(RECORDS PROVIDED Opens)

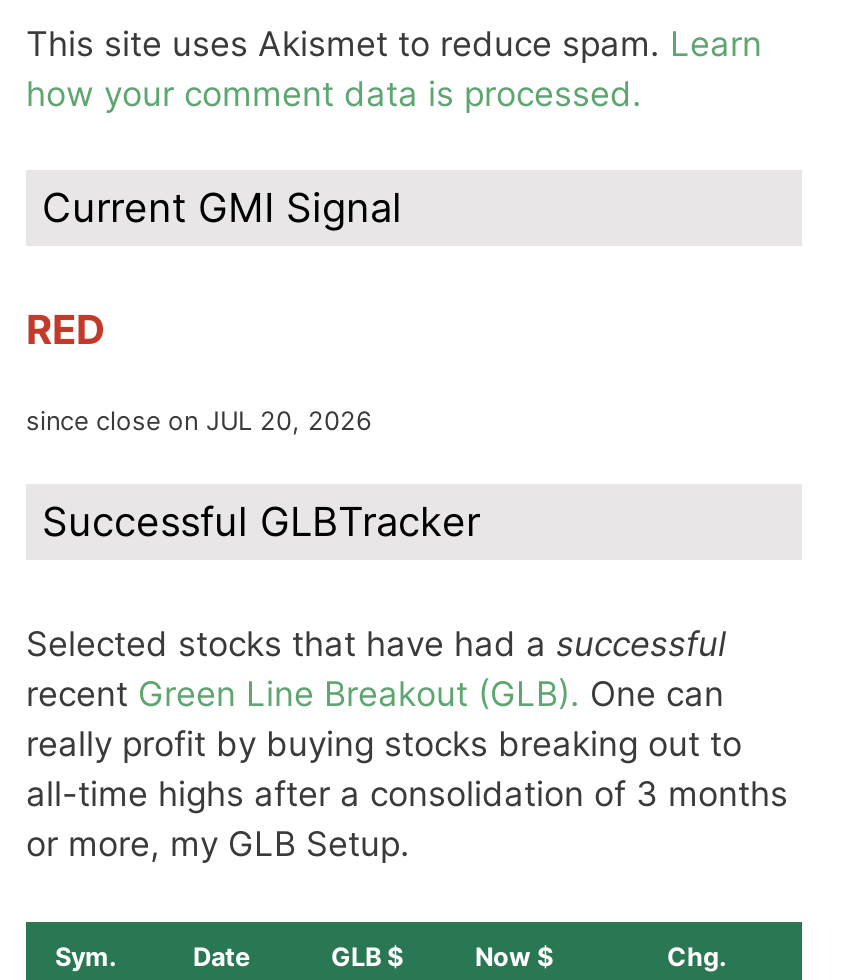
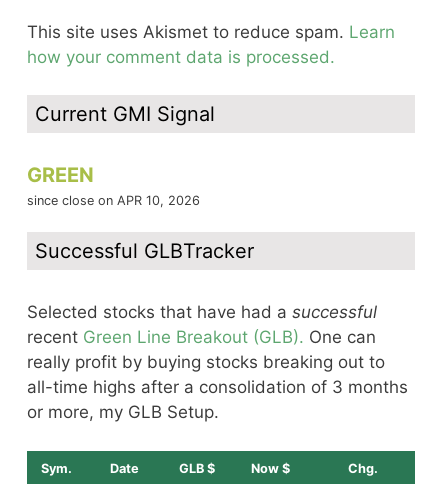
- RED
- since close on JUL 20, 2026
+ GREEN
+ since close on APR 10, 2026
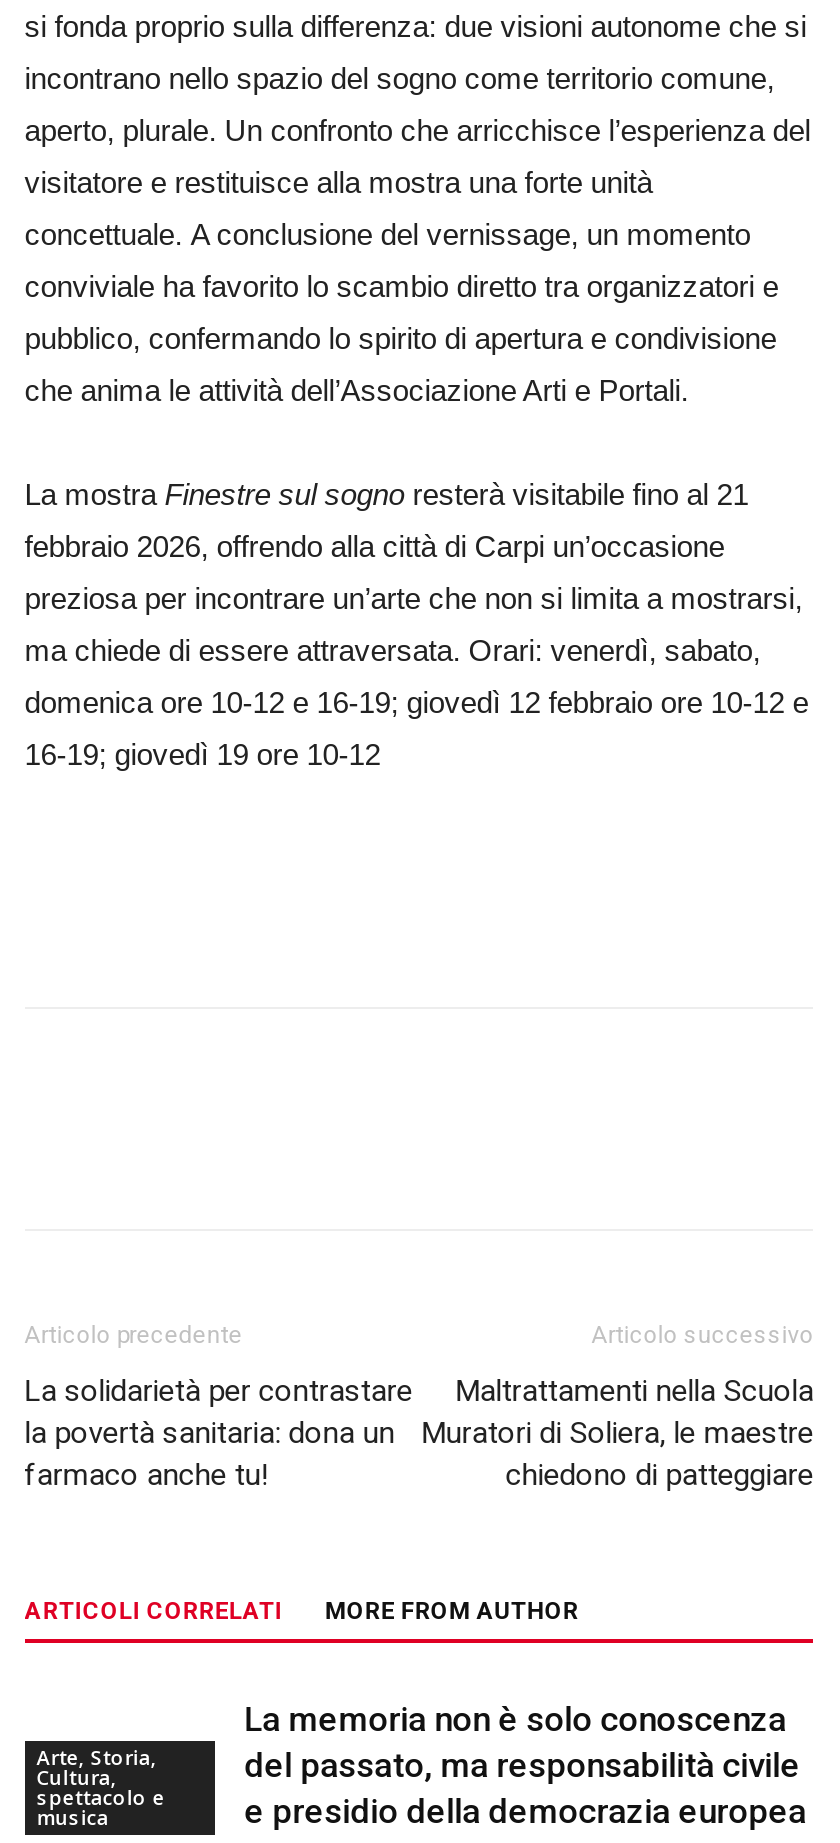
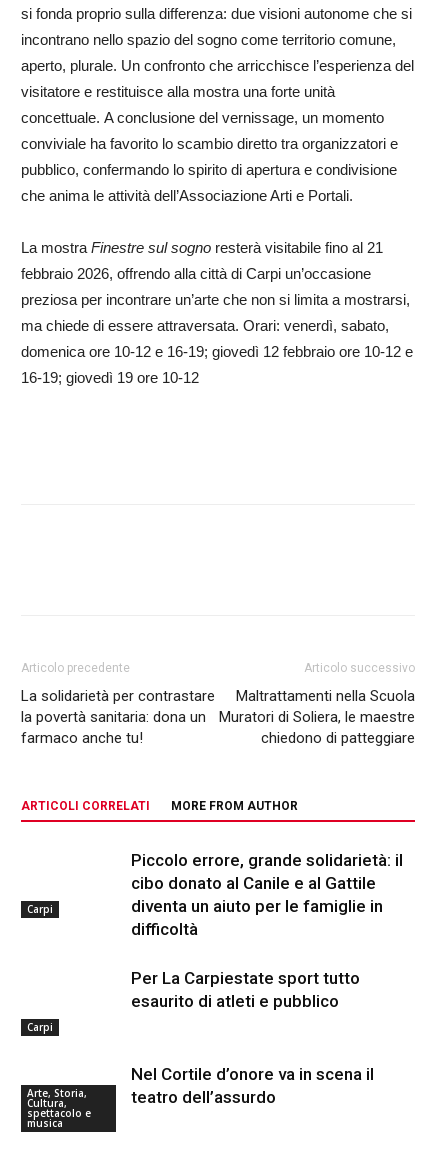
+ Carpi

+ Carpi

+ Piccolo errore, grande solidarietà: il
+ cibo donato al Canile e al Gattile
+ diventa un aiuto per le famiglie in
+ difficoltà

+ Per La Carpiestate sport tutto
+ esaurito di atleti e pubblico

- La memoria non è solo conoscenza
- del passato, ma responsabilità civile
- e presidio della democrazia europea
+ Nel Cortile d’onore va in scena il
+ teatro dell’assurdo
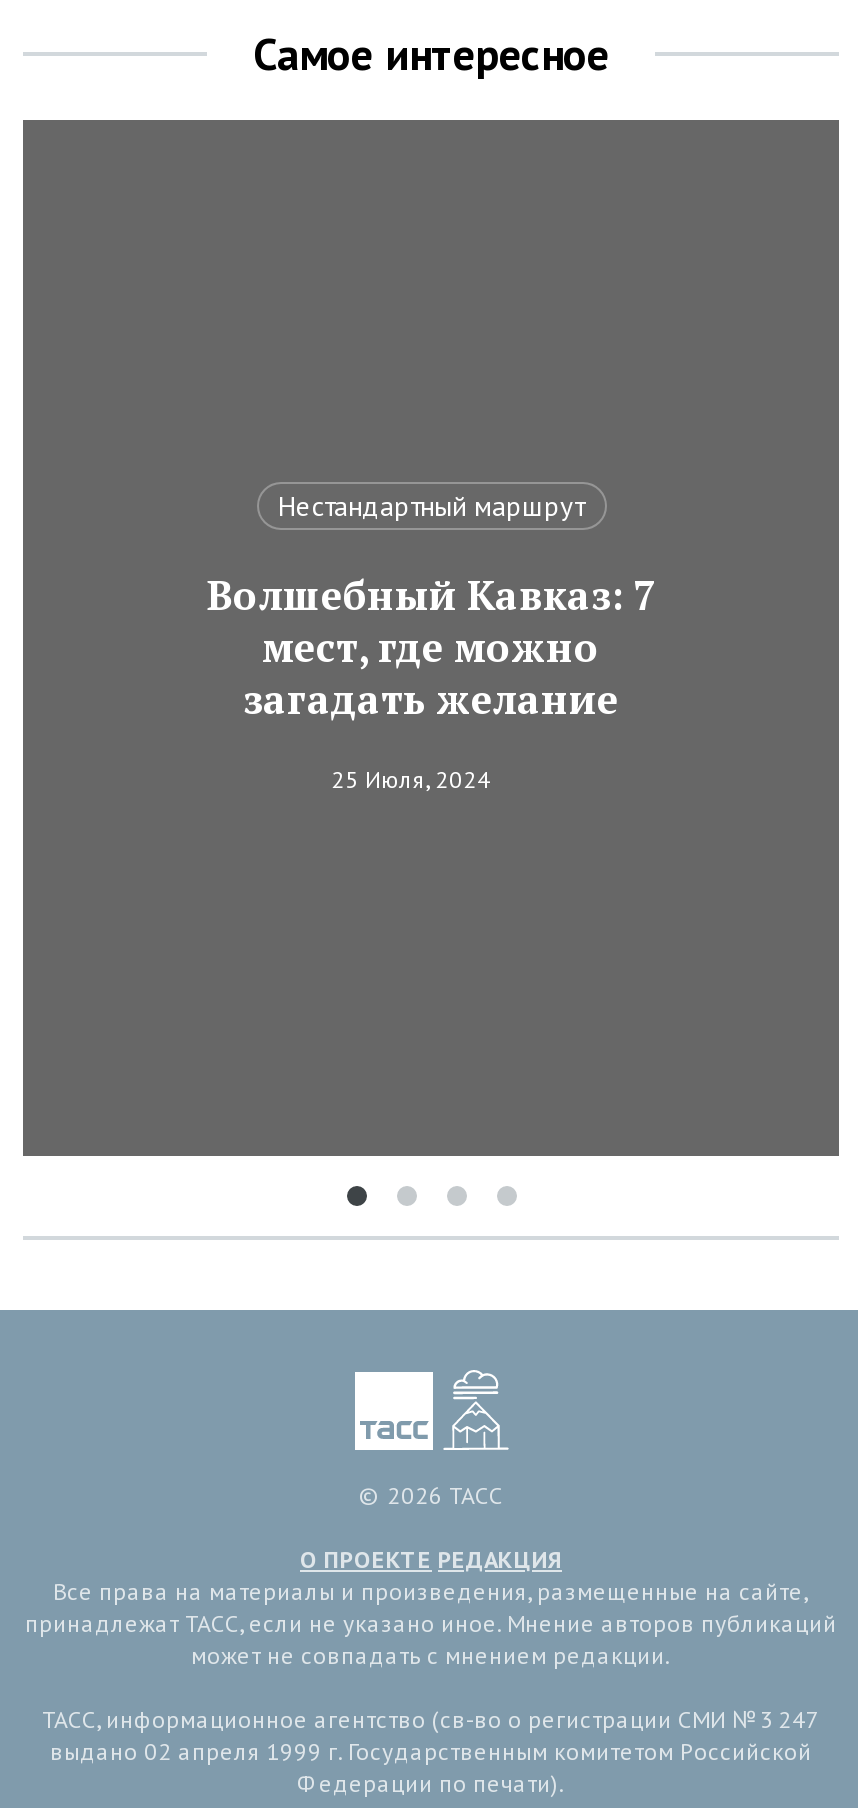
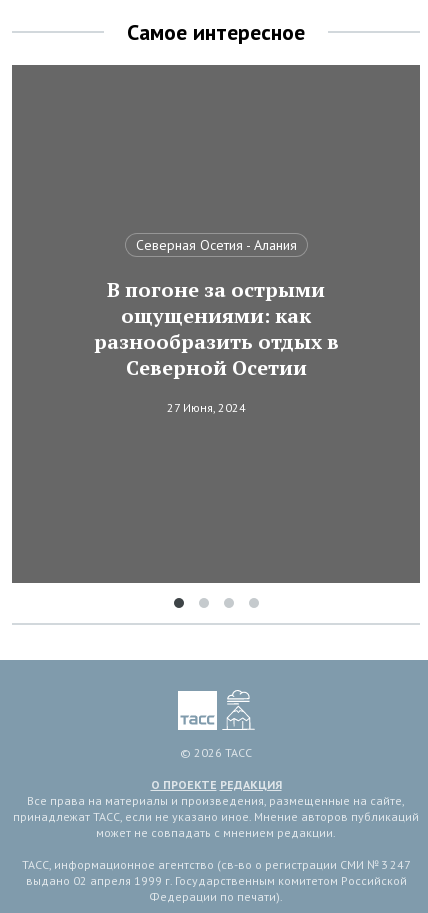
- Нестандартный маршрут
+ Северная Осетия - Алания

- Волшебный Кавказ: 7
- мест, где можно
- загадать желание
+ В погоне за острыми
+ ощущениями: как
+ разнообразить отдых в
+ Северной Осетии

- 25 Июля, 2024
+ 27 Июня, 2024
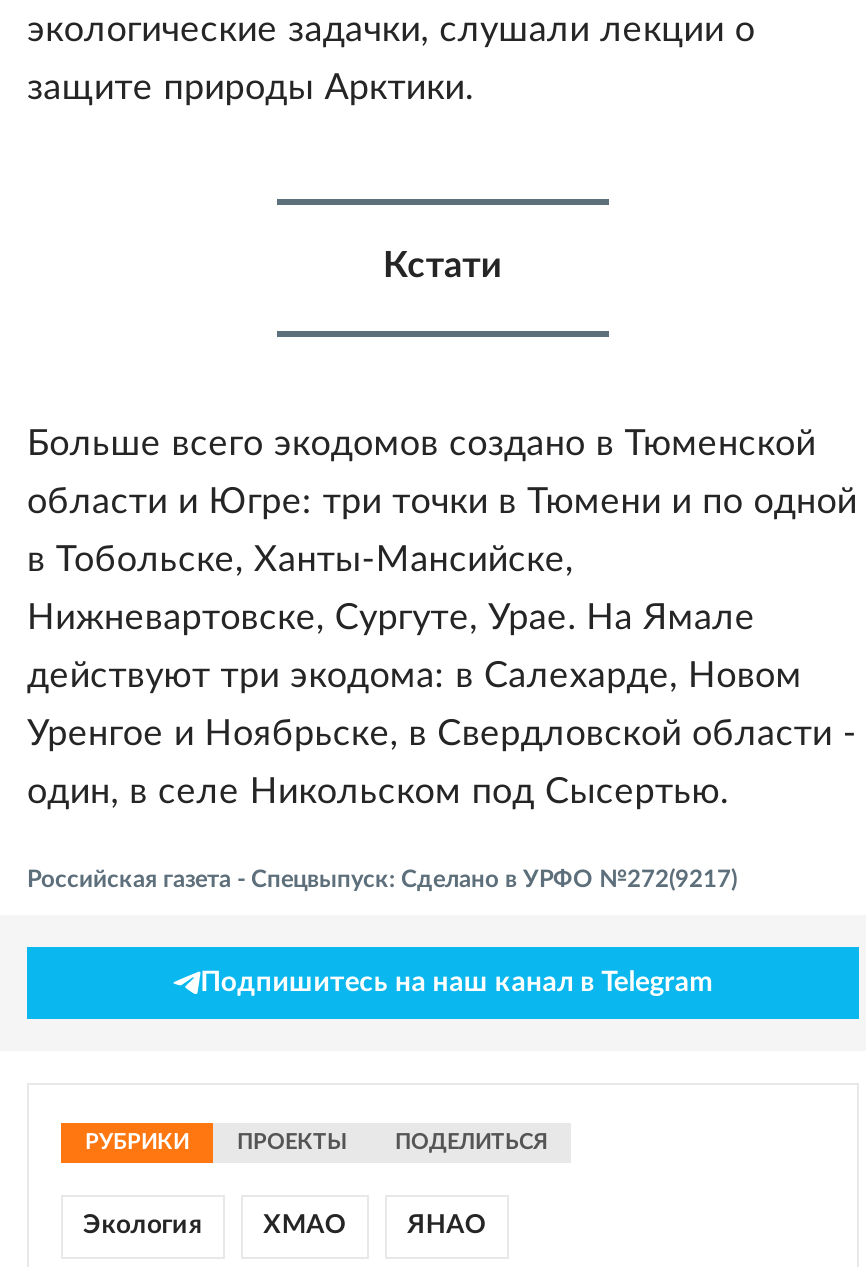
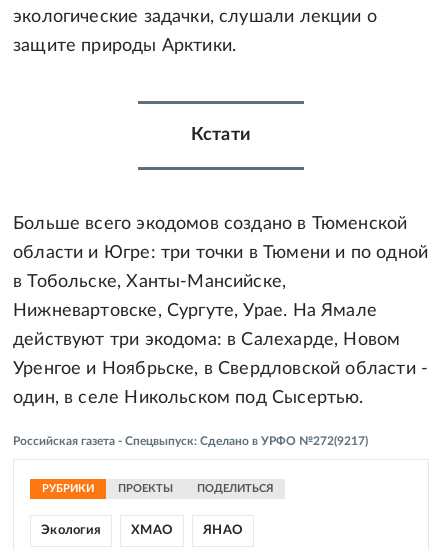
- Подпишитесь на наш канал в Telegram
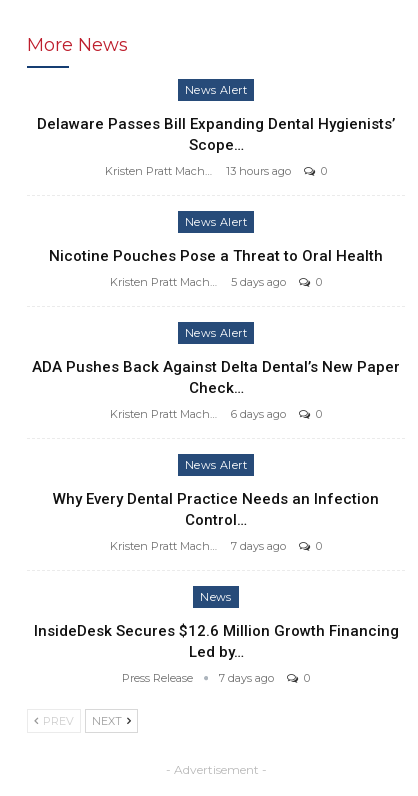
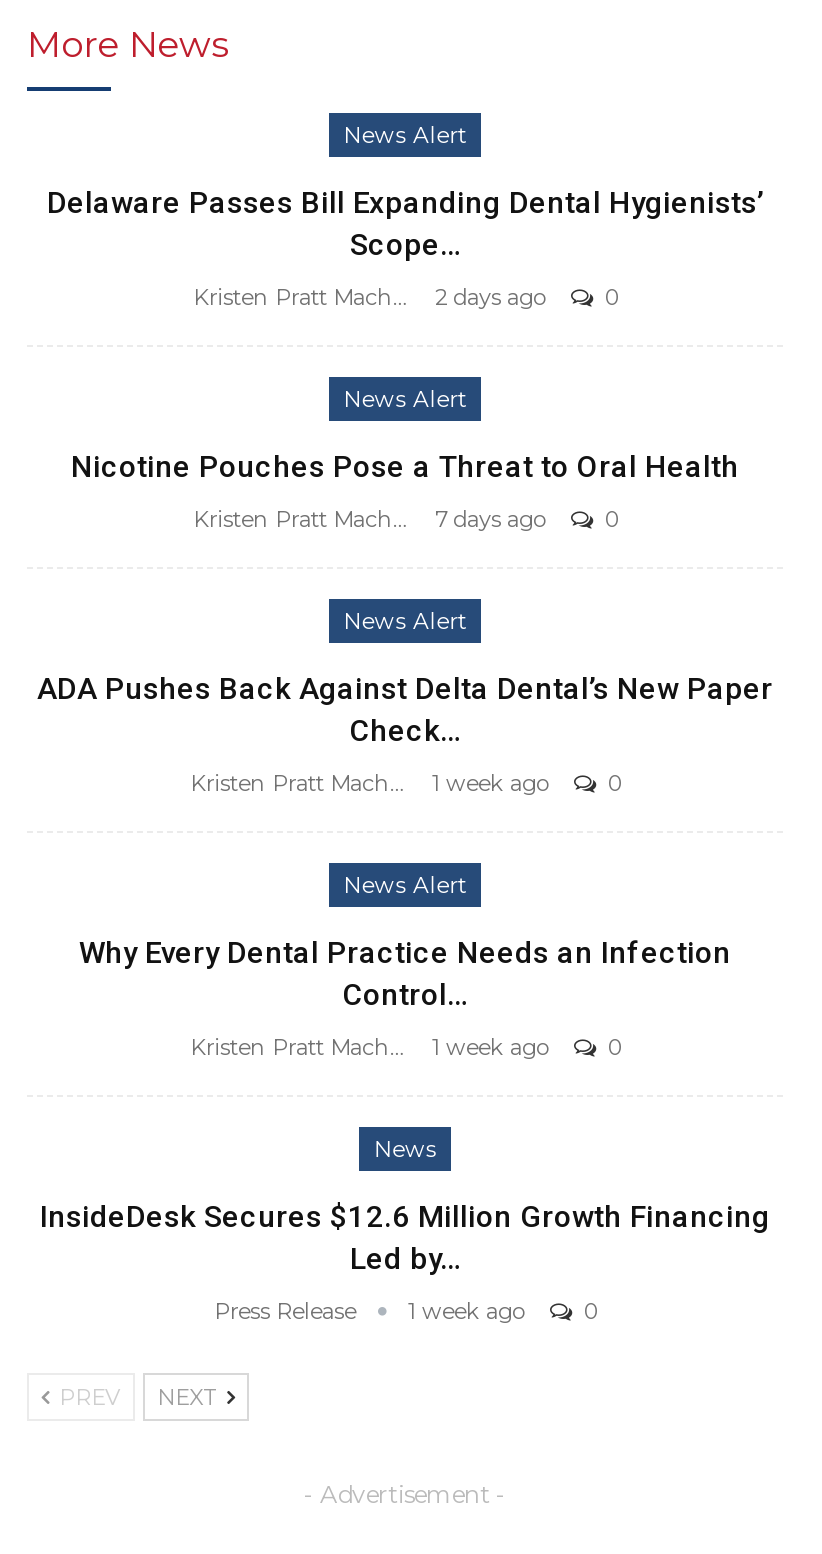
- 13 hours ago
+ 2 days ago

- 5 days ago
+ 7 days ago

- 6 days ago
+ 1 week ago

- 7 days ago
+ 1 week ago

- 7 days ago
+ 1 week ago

(RECORDS PROVIDED Closes)

▸ TO DO: Here the records must be restated exactly, minus any images.

▸ EXPECTED ANSWER:
- RED
- since close on JUL 20, 2026
+ GREEN
+ since close on APR 10, 2026
+ Carpi

+ Carpi

+ Piccolo errore, grande solidarietà: il
+ cibo donato al Canile e al Gattile
+ diventa un aiuto per le famiglie in
+ difficoltà

+ Per La Carpiestate sport tutto
+ esaurito di atleti e pubblico

- La memoria non è solo conoscenza
- del passato, ma responsabilità civile
- e presidio della democrazia europea
+ Nel Cortile d’onore va in scena il
+ teatro dell’assurdo
- Нестандартный маршрут
+ Северная Осетия - Алания

- Волшебный Кавказ: 7
- мест, где можно
- загадать желание
+ В погоне за острыми
+ ощущениями: как
+ разнообразить отдых в
+ Северной Осетии

- 25 Июля, 2024
+ 27 Июня, 2024
- Подпишитесь на наш канал в Telegram
- 13 hours ago
+ 2 days ago

- 5 days ago
+ 7 days ago

- 6 days ago
+ 1 week ago

- 7 days ago
+ 1 week ago

- 7 days ago
+ 1 week ago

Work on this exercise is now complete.